By the terms of the 1834 Poor Law Amendment Act, local magistrates were obliged to set up a Poor Law Union, with an annually elected Board of Guardians. These unions were responsible for poor relief in the local area and on 11 April 1836 the first election of Guardians took place in Guildford, with an annual election thereafter, held on the first Thursday after 25 March. The details of the meetings held by the Board, from 1836 to 1929 are found in the minute books of the Board of Guardians of Guildford, held at Surrey History Centre in Woking.
Poor relief was mainly provided through the local Guildford Workhouse. By 1895, this building was suffering from serious overcrowding and so a major construction project was launched, mainly focusing on the children’s area and the infirmary.

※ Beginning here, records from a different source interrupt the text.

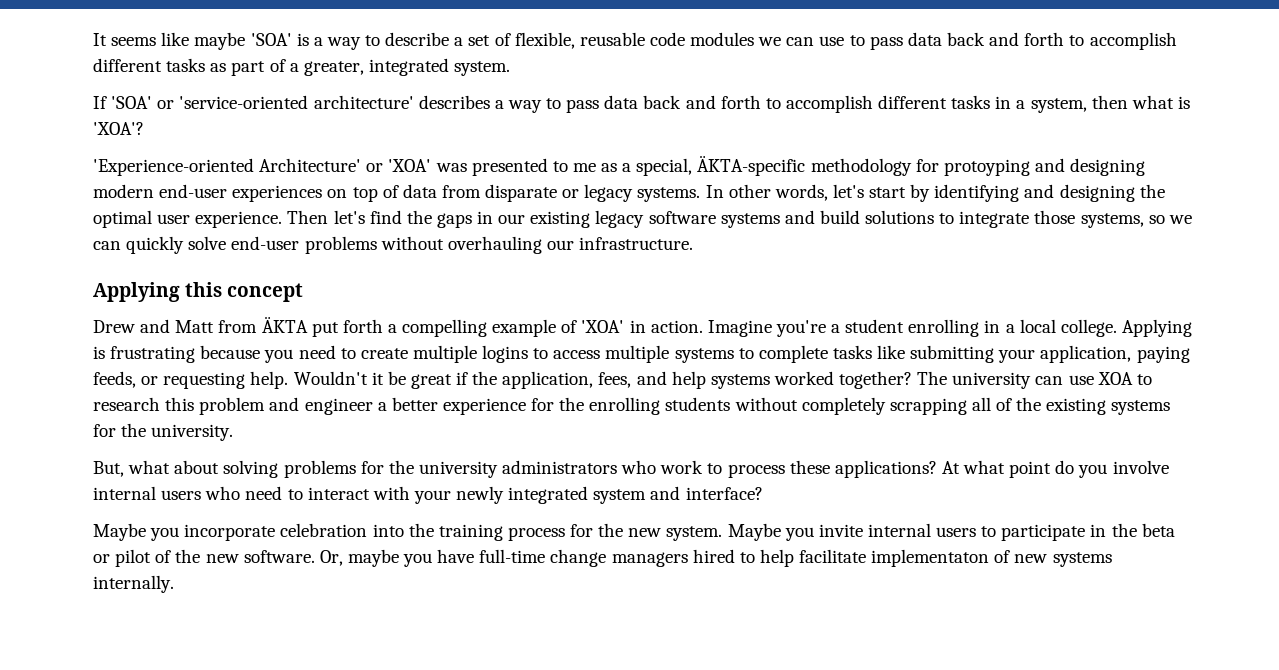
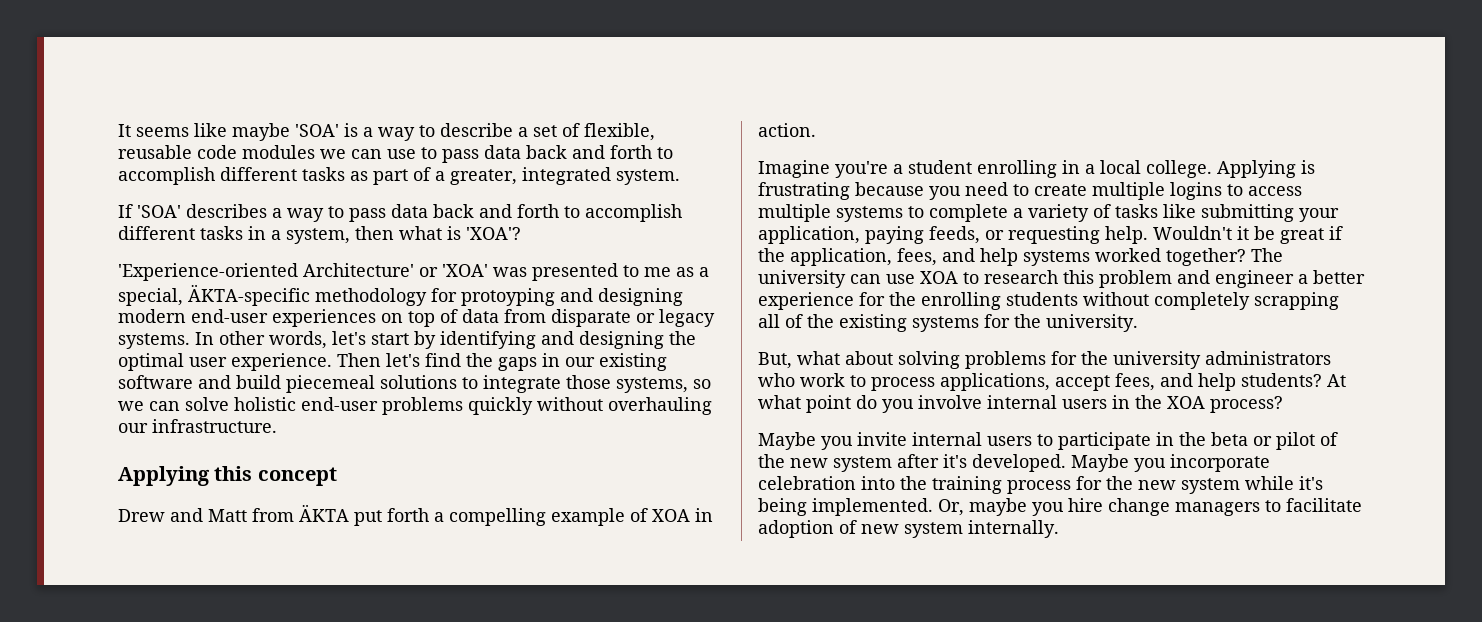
- If 'SOA' or 'service-oriented architecture' describes a way to pass data back and forth to accomplish different tasks in a system, then what is 'XOA'?
+ If 'SOA' describes a way to pass data back and forth to accomplish different tasks in a system, then what is 'XOA'?
- Then let's find the gaps in our existing legacy software systems and build solutions to integrate those systems, so we can quickly solve end-user problems without overhauling our infrastructure.
+ Then let's find the gaps in our existing software and build piecemeal solutions to integrate those systems, so we can solve holistic end-user problems quickly without overhauling our infrastructure.
- Drew and Matt from ÄKTA put forth a compelling example of 'XOA' in action. Imagine you're a student enrolling in a local college.
+ Drew and Matt from ÄKTA put forth a compelling example of XOA in action.
+ Imagine you're a student enrolling in a local college.
- Applying is frustrating because you need to create multiple logins to access multiple systems to complete tasks like submitting your application, paying feeds, or requesting help.
+ Applying is frustrating because you need to create multiple logins to access multiple systems to complete a variety of tasks like submitting your application, paying feeds, or requesting help.
- But, what about solving problems for the university administrators who work to process these applications?
+ But, what about solving problems for the university administrators who work to process applications, accept fees, and help students?
- At what point do you involve internal users who need to interact with your newly integrated system and interface?
- Maybe you incorporate celebration into the training process for the new system. Maybe you invite internal users to participate in the beta or pilot of the new software. Or, maybe you have full-time change managers hired to help facilitate implementaton of new systems internally.
+ At what point do you involve internal users in the XOA process?
+ Maybe you invite internal users to participate in the beta or pilot of the new system after it's developed. Maybe you incorporate celebration into the training process for the new system while it's being implemented. Or, maybe you hire change managers to facilitate adoption of new system internally.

By the early 20th century, however, concern increasingly focused on the provision of poor relief for ‘casuals’, a term used to describe the vagrant poor. According to the terms of 1871 Paupers’ Inmates Discharge and Regulation Act, workhouses were permitted to detain male and female vagrants in a ‘casuals ward’ until they had done a morning’s work, to pay for their keep. This was also in line with the popular 19th century idea that the ‘idle’ or ‘able-bodied poor’ should be made accustomed to hard work, in order to combat their perceived laziness. The Guildford Board of Guardians, however, did not take any action on this law until 1905, when provision was made for the building of a new ‘casual ward’ in the grounds of the Workhouse.

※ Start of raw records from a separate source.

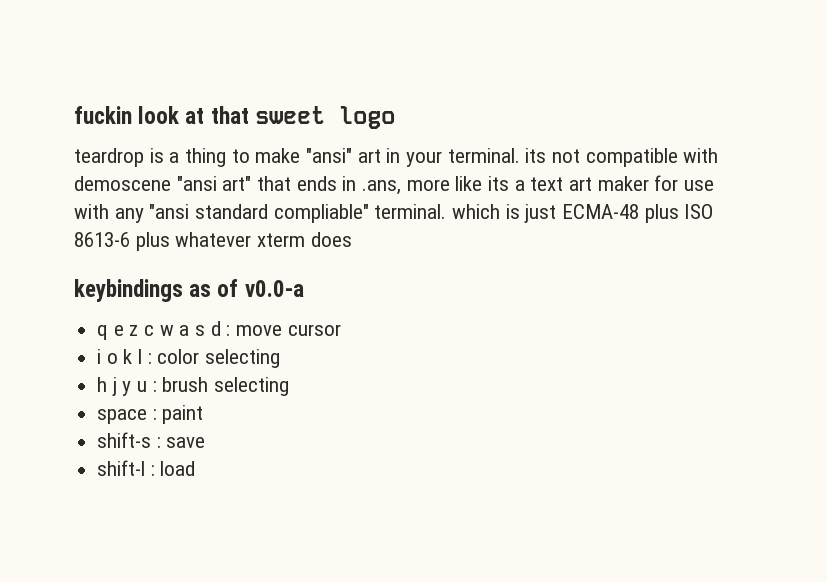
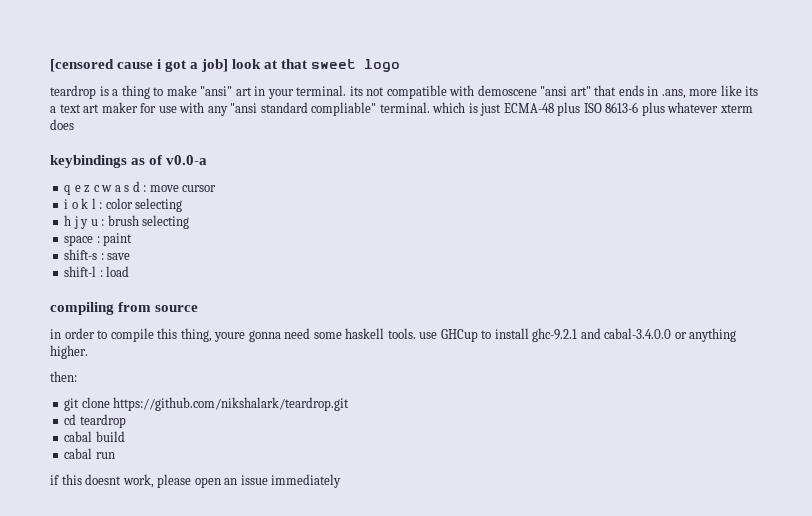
- fuckin look at that sweet logo
+ [censored cause i got a job] look at that sweet logo
+ compiling from source
+ in order to compile this thing, youre gonna need some haskell tools. use GHCup to install ghc-9.2.1 and cabal-3.4.0.0 or anything higher.
+ then:
+ git clone https://github.com/nikshalark/teardrop.git
+ cd teardrop
+ cabal build
+ cabal run
+ if this doesnt work, please open an issue immediately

This ward became known as ‘The Spike’, a name that it still bears today. This was a reference to the spikes used by the inmates to pick oakum, one of the tasks given to both those housed in the Workhouse proper and in the Casual ward. In accordance with the 1871 Act, the Spike housed casuals overnight and the accommodation was segregated by gender, with a married couple, called the Tramp Master and Mistress, superintending the House. Inmates were checked on entry for alcohol and other banned substances and had to take a bath and have their clothes disinfected. They were then given a meal and a bed for the night, in narrow, individual cells, which they were locked in until the following morning. The cells were provided with a bell system, so that vagrants could call for help in an emergency.
They were expected to work, by picking oakum, chopping wood or breaking rocks and the Guildford Spike retains the original cells, three of which have grilles across the window. Inmates were expected to push the broken rocks through this grille, a system which ensured the stones were broken into sufficiently small pieces. This task did not increase the Ward’s popularity with local people, as it was noisy and regarded as a considerable nuisance.

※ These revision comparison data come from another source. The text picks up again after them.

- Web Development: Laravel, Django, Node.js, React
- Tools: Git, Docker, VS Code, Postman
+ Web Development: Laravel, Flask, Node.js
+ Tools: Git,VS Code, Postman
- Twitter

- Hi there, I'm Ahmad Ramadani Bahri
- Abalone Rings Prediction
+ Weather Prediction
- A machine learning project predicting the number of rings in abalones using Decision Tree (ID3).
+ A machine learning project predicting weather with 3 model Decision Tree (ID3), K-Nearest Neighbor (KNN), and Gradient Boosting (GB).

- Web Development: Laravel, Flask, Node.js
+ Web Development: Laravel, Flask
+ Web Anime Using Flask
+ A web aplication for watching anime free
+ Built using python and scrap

The Spike continued to be used as a hostel for the homeless until the 1960s, after when it was used by the NHS to store records and to house workshops. In 1999 it was made a Grade II Listed Building and in 2002 it was purchased by the Charlotteville Jubilee Trust. Building work began in 2006 to turn the building into community centre, with a heritage exhibition particularly aimed at children.
Surrey History Centre holds the following registers:
- Guildford Workhouse Births 1866-1910 (SHC ref BG6/37/1)
- Guildford Workhouse Deaths 1887-1914 (SHC ref BG6/38/1-2)
- Guildford Infirmary Deaths 1933-1939 (SHC ref BG6/38/4)
To book a visit to The Spike visit their website.
H Chapman Davies, The Guildford Union Workhouse and the Vagrants’ Casual Ward: ‘The Spike’ (Guildford, 2004)
D Englander, Poverty and Poor Law Reform in Nineteenth-Century Britain, 1834-1914: From Chadwick to Booth, Seminar Studies in History (Longman, 1998)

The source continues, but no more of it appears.